I have sentences in NLTK Tree format (obtained from Stanford parser and converted to an NLTK tree). I need to apply functions written for NLTK Chunker. However, NLTK tree format is different from NLTK Chunker format. Both formats are NLTK trees, but elements structure seems to be different (see below).
Could you please help me to convert an NLTK tree to an NLTK Chunker output format?
Thanks in advance!
Here is an NLTK Chunker output:
(S
(NP Pierre/NNP Vinken/NNP)
,/,
(NP 61/CD years/NNS old/JJ)
,/,
will/MD
join/VB
(NP the/DT board/NN)
as/IN
(NP a/DT nonexecutive/JJ director/NN Nov./NNP 29/CD)
./.)
Now printed by element and each element type:
class 'nltk.tree.Tree' (NP Pierre/NNP Vinken/NNP)
type 'tuple' (',', ',')
class 'nltk.tree.Tree' (NP 61/CD years/NNS old/JJ)
type 'tuple' (',', ',')
type 'tuple' ('will', 'MD')
type 'tuple' ('join', 'VB')
class 'nltk.tree.Tree' (NP the/DT board/NN)
type 'tuple' ('as', 'IN')
class 'nltk.tree.Tree' (NP a/DT nonexecutive/JJ director/NN Nov./NNP 29/CD)
type 'tuple' ('.', '.')
Here is an NLTK "pure" Tree output (exactly as in NLTK doc):
(S
(NP
(NP (NNP Pierre) (NNP Vinken))
(, ,)
(ADJP (NP (CD 61) (NNS years)) (JJ old))
(, ,))
(VP
(MD will)
(VP
(VB join)
(NP (DT the) (NN board))
(PP (IN as) (NP (DT a) (JJ nonexecutive) (NN director) (NNP Nov.) (CD 29)))
))
(. .))
Now printed by element and each element type:
class 'nltk.tree.Tree' (NP
(NP (NNP Pierre) (NNP Vinken))
(, ,)
(ADJP (NP (CD 61) (NNS years)) (JJ old))
(, ,))
class 'nltk.tree.Tree' (NP (NNP Pierre) (NNP Vinken))
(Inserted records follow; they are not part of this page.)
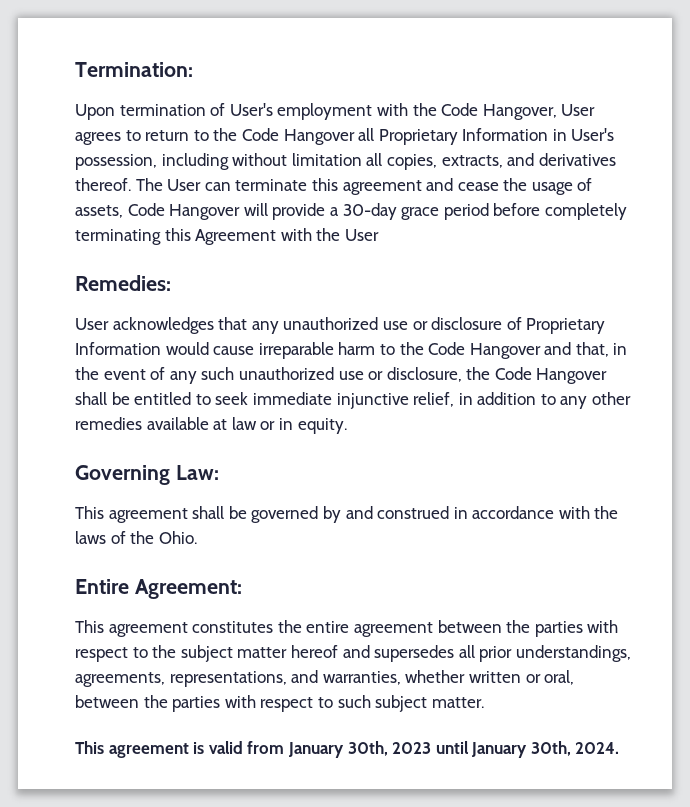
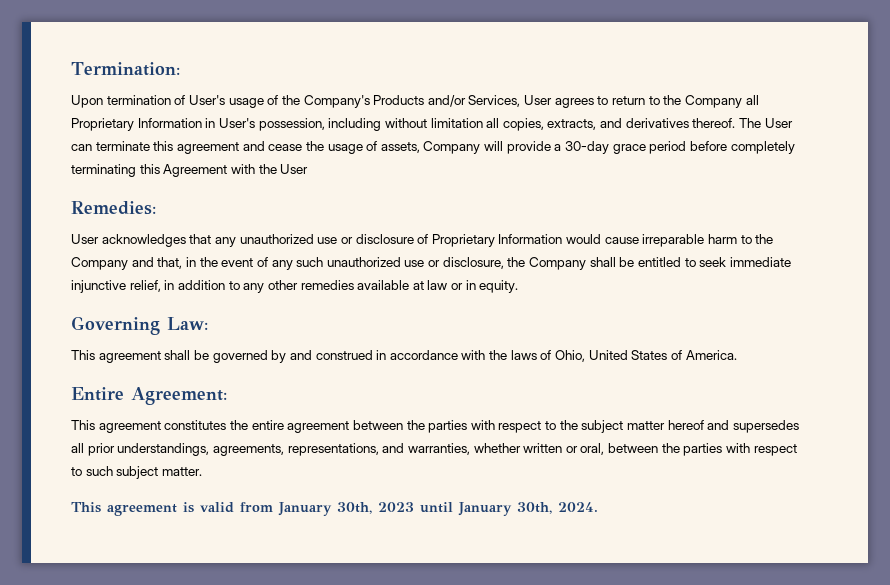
- Upon termination of User's employment with the Code Hangover, User agrees to return to the Code Hangover all Proprietary Information in User's possession, including without limitation all copies, extracts, and derivatives thereof.
+ Upon termination of User's usage of the Company's Products and/or Services, User agrees to return to the Company all Proprietary Information in User's possession, including without limitation all copies, extracts, and derivatives thereof.
- The User can terminate this agreement and cease the usage of assets, Code Hangover will provide a 30-day grace period before completely terminating this Agreement with the User
+ The User can terminate this agreement and cease the usage of assets, Company will provide a 30-day grace period before completely terminating this Agreement with the User
- User acknowledges that any unauthorized use or disclosure of Proprietary Information would cause irreparable harm to the Code Hangover and that, in the event of any such unauthorized use or disclosure, the Code Hangover shall be entitled to seek immediate injunctive relief, in addition to any other remedies available at law or in equity.
+ User acknowledges that any unauthorized use or disclosure of Proprietary Information would cause irreparable harm to the Company and that, in the event of any such unauthorized use or disclosure, the Company shall be entitled to seek immediate injunctive relief, in addition to any other remedies available at law or in equity.
- This agreement shall be governed by and construed in accordance with the laws of the Ohio.
+ This agreement shall be governed by and construed in accordance with the laws of Ohio, United States of America.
class 'nltk.tree.Tree' (NNP Pierre)
type 'str' Pierre
class 'nltk.tree.Tree' (NNP Vinken)
type 'str' Vinken
class 'nltk.tree.Tree' (, ,)
type 'str' ,
class 'nltk.tree.Tree' (ADJP (NP (CD 61) (NNS years)) (JJ old))
class 'nltk.tree.Tree' (NP (CD 61) (NNS years))
class 'nltk.tree.Tree' (CD 61)
type 'str' 61
class 'nltk.tree.Tree' (NNS years)
type 'str' years
class 'nltk.tree.Tree' (JJ old)
type 'str' old
class 'nltk.tree.Tree' (, ,)
type 'str' ,
class 'nltk.tree.Tree' (VP
(MD will)
(VP
(VB join)
(NP (DT the) (NN board))
(PP (IN as) (NP (DT a) (JJ nonexecutive) (NN director)))
(NP (NNP Nov.) (CD 29))))
class 'nltk.tree.Tree' (MD will)
type 'str' will
class 'nltk.tree.Tree' (VP
(VB join)
(NP (DT the) (NN board))
(PP (IN as) (NP (DT a) (JJ nonexecutive) (NN director)))
(NP (NNP Nov.) (CD 29)))
class 'nltk.tree.Tree' (VB join)
type 'str' join
class 'nltk.tree.Tree' (NP (DT the) (NN board))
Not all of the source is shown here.